• [WHAT TO DO]
Quote all of the data exactly as given. Skip every picture it contains.
________________________________________
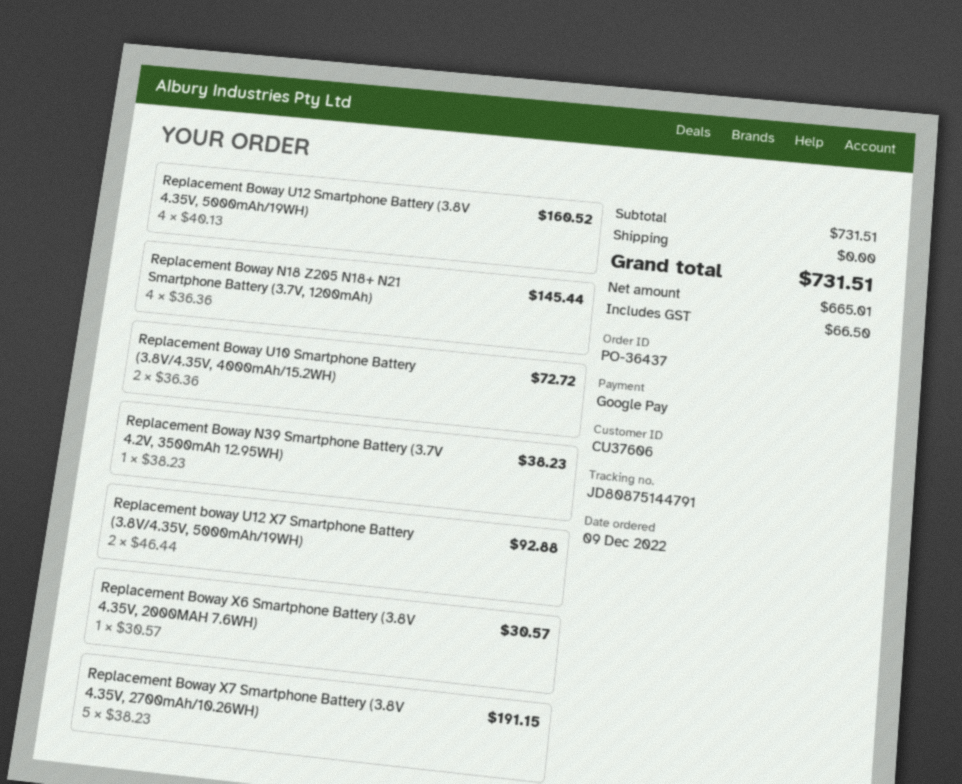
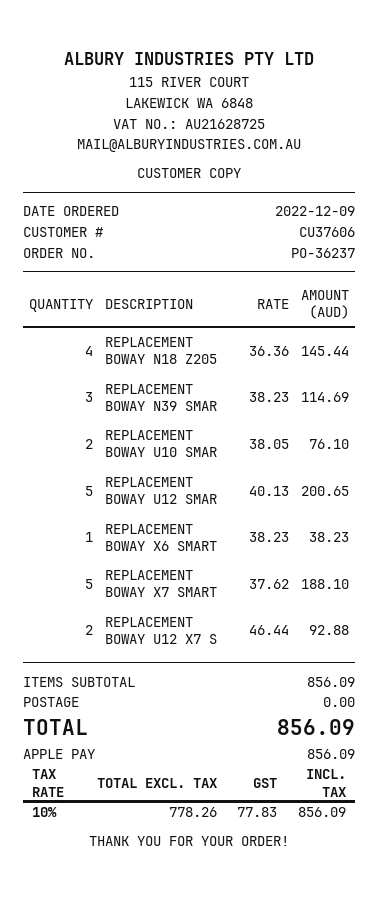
order number: PO-36437 -> PO-36237
payment method: Google Pay -> Apple Pay
Replacement Boway U12 Smartphone Battery (3.8V 4.35V, 5000mAh/19WH): 4 x 40.13 = 160.52 -> 5 x 40.13 = 200.65
Replacement Boway U10 Smartphone Battery (3.8V/4.35V, 4000mAh/15.2WH): 2 x 36.36 = 72.72 -> 2 x 38.05 = 76.10
Replacement Boway N39 Smartphone Battery (3.7V 4.2V, 3500mAh 12.95WH): 1 x 38.23 = 38.23 -> 3 x 38.23 = 114.69
Replacement Boway X6 Smartphone Battery (3.8V 4.35V, 2000MAH 7.6WH): 1 x 30.57 = 30.57 -> 1 x 38.23 = 38.23
Replacement Boway X7 Smartphone Battery (3.8V 4.35V, 2700mAh/10.26WH): 5 x 38.23 = 191.15 -> 5 x 37.62 = 188.10
subtotal: 731.51 -> 856.09
net: 665.01 -> 778.26
tax: 66.50 -> 77.83
total: 731.51 -> 856.09

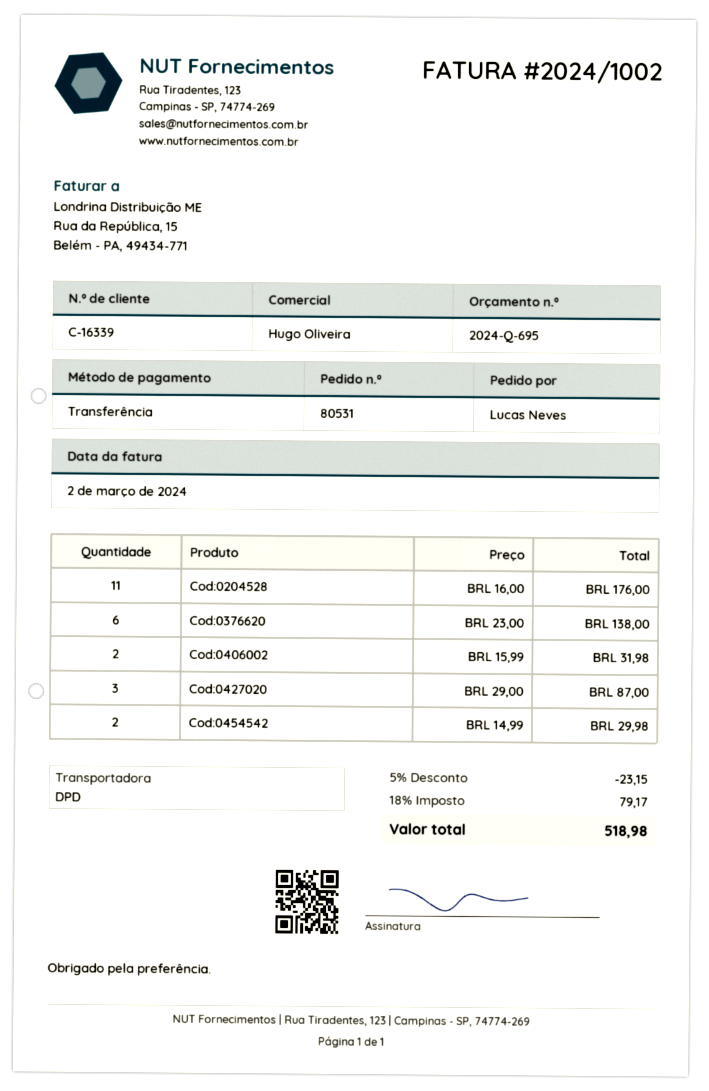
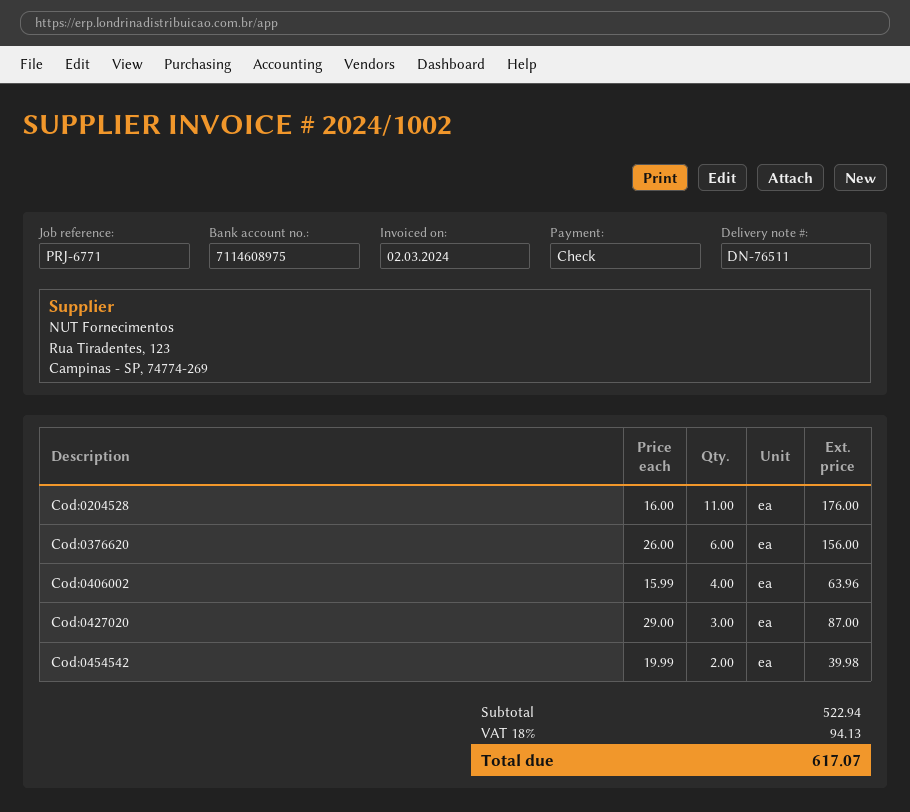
payment method: bank transfer -> cheque
Cod:0376620: 6 x 23.00 = 138.00 -> 6 x 26.00 = 156.00
Cod:0406002: 2 x 15.99 = 31.98 -> 4 x 15.99 = 63.96
Cod:0454542: 2 x 14.99 = 29.98 -> 2 x 19.99 = 39.98
discount: 5% = 23.15 -> none
tax: 18% = 79.17 -> 18% = 94.13
total: 518.98 -> 617.07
________________________________________
• [RESPONSE TO THIS TASK]
order number: PO-36437 -> PO-36237
payment method: Google Pay -> Apple Pay
Replacement Boway U12 Smartphone Battery (3.8V 4.35V, 5000mAh/19WH): 4 x 40.13 = 160.52 -> 5 x 40.13 = 200.65
Replacement Boway U10 Smartphone Battery (3.8V/4.35V, 4000mAh/15.2WH): 2 x 36.36 = 72.72 -> 2 x 38.05 = 76.10
Replacement Boway N39 Smartphone Battery (3.7V 4.2V, 3500mAh 12.95WH): 1 x 38.23 = 38.23 -> 3 x 38.23 = 114.69
Replacement Boway X6 Smartphone Battery (3.8V 4.35V, 2000MAH 7.6WH): 1 x 30.57 = 30.57 -> 1 x 38.23 = 38.23
Replacement Boway X7 Smartphone Battery (3.8V 4.35V, 2700mAh/10.26WH): 5 x 38.23 = 191.15 -> 5 x 37.62 = 188.10
subtotal: 731.51 -> 856.09
net: 665.01 -> 778.26
tax: 66.50 -> 77.83
total: 731.51 -> 856.09

payment method: bank transfer -> cheque
Cod:0376620: 6 x 23.00 = 138.00 -> 6 x 26.00 = 156.00
Cod:0406002: 2 x 15.99 = 31.98 -> 4 x 15.99 = 63.96
Cod:0454542: 2 x 14.99 = 29.98 -> 2 x 19.99 = 39.98
discount: 5% = 23.15 -> none
tax: 18% = 79.17 -> 18% = 94.13
total: 518.98 -> 617.07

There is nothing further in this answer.